Updated: Oct 18, 2022

Vegan Loaded Aubergines

These loaded aubergines are full of flavour, full of veg, adaptable and light (but they fill you up)! With a strong sauce on top of the aubergine and whatever veg you'd like to add, there's no missing out with this meal. The centre of the aubergine is soft against the crunch of the pepper and onion... you could even add roasted chickpeas for more of a crunch and added goodness. The freshness of this meal makes it perfect for eating all year round... you could roast the aubergines on the BBQ in summer or add some chickpeas and beans for a hearty winter meal.


The main part of this recipe is the aubergine and really, this is the only part that needs any preparation - though saying that, they just need to be pricked and brushed with oil, then popped in the oven! Whilst they are in the oven, all you need to do is make the the tahini sauce and cut up your veg (and any other toppings you'd like to add). Then it's as simple as throwing everything on top of the aubergines... so easy and a perfect mid-week meal.



Jump to the Recipe ↓


Vegan Loaded Aubergines with tahini, yoghurt, sun-dried tomatoes, pepper, onion and salad.

 

Can I change the toppings?

Definitely! As it's a throw it all together type of meal, you can add or switch any of the toppings. I particularly like adding chickpeas to a meal like this, either boiled or roasted for extra crunch.


Can I switch the tahini?

The main flavour is the tahini sauce, as aubergine is quite mild. The toppings, depending on what you go for, will add to the tahini flavour. But if you'd rather not have the tahini, you can always switch to another sauce... a smokey but spicey sauce would be a perfect alternative (my 'Loaded Sweet Potatoes' recipe has such a sauce).



Should I use plain yoghurt or greek-style yoghurt?

Either is fine, it's whatever you'd prefer... I prefer greek as it already has a little flavour to it compared to plain yoghurt, but if you'd rather a plain then got for it. As long as it's not flavoured, like a vanilla yoghurt for example, whatever you choose will be great.


Can I make these ahead of time?

The aubergine can be roasted ahead of time and stored in an airtight container in the fridge, but it will need reheating thoroughly before you eat it, so it's just easier to cook those when you want them. The toppings can be prepared and stored in the fridge, as can the tahini sauce - if you make the sauce and store it in an airtight container, the butter in it will set, so just pop it on the heat for a couple of minutes to loosen it up and you're good to go.



Do I need any fancy equipment?

Nope not at all! All you need is a baking tray, pan, small bowl, chopping board and a knife. The aubergines are simply popped on a baking tray and roasted in the oven. They are sliced down the centre once they're cooked and then coated in the tahini sauce, which itself only needs a pan and a small bowl. The toppings are just diced and placed on top and you're ready to go.

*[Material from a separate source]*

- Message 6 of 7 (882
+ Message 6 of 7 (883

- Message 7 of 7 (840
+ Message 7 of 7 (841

How do I store these aubergines?

All of the parts of this dish can be stored in the fridge in airtight containers, for up to a week - though the aubergines will be best in the first two days after they've been cooked. You could always prepare the veg and leave it in the fridge for a couple of days, until you roast the aubergines.



 

What goes into these loaded aubergines?

  • Aubergines - we of course need aubergines!

  • Sun-Dried Tomato Oil - the oil from your jar of sun-dried tomatoes is rich and full of flavour, perfect for roasting the aubergines.

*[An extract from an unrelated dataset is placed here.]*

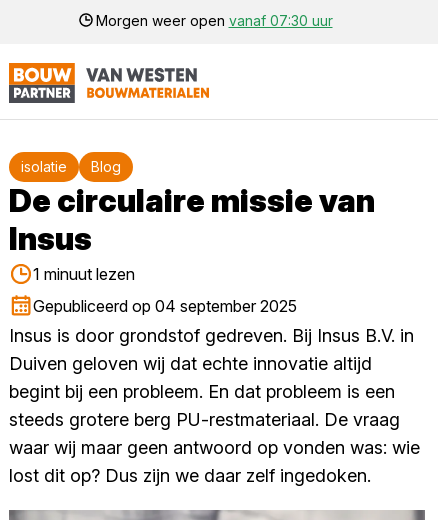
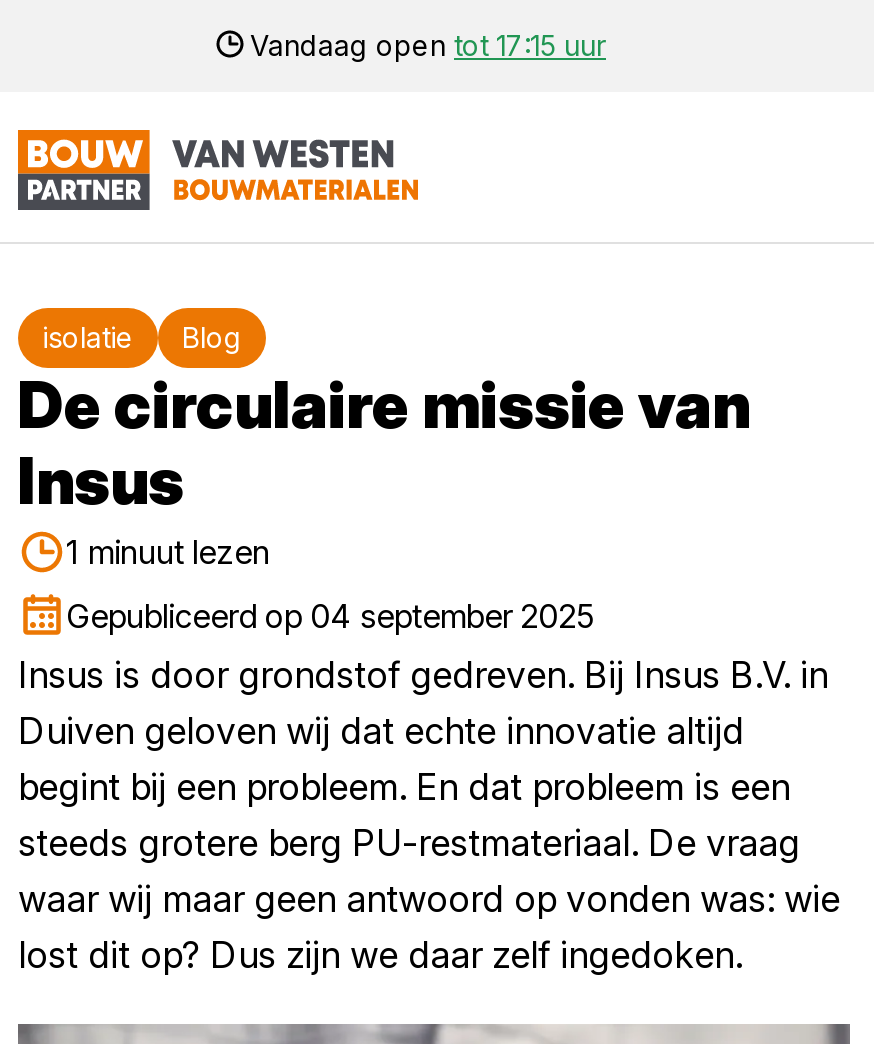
- Morgen weer open vanaf 07:30 uur
+ Vandaag open tot 17:15 uur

  • Dairy-Free Butter - this is used in the tahini sauce, to add to the richness.

  • Tahini - this is the main flavour in the dish, so you can use as much as you'd like.

  • Dairy-Free Greek Yoghurt - you can also use a plain yoghurt, as this adds a little creaminess and freshness.

  • Sun-Dried Tomatoes - sliced sun-dried tomatoes add a hit of flavour and work really well with the aubergine, alongside the other toppings.

  • Onion & Pepper - adding these on top uncooked, adds a freshness to the dish as well as flavour... you can always add other toppings!

  • Sesame & Poppy Seeds - sprinkling a few sesame and poppy seeds on top of the aubergine adds a little more crunch and subtle flavour.

  • Parsley - I prefer fresh, but you can use dried too!


These loaded aubergines are full of flavour, full of veg, adaptable and light (but they fill you up)! With a strong sauce on top of the aubergine and whatever veg you'd like to add, there's no missing out with this meal. The centre of the aubergine is soft against the crunch of the pepper and onion... you could even add roasted chickpeas for more of a crunch and added goodness. The freshness of this meal makes it perfect for eating all year round... you could roast the aubergines on the BBQ in summer or add some chickpeas and beans for a hearty winter meal.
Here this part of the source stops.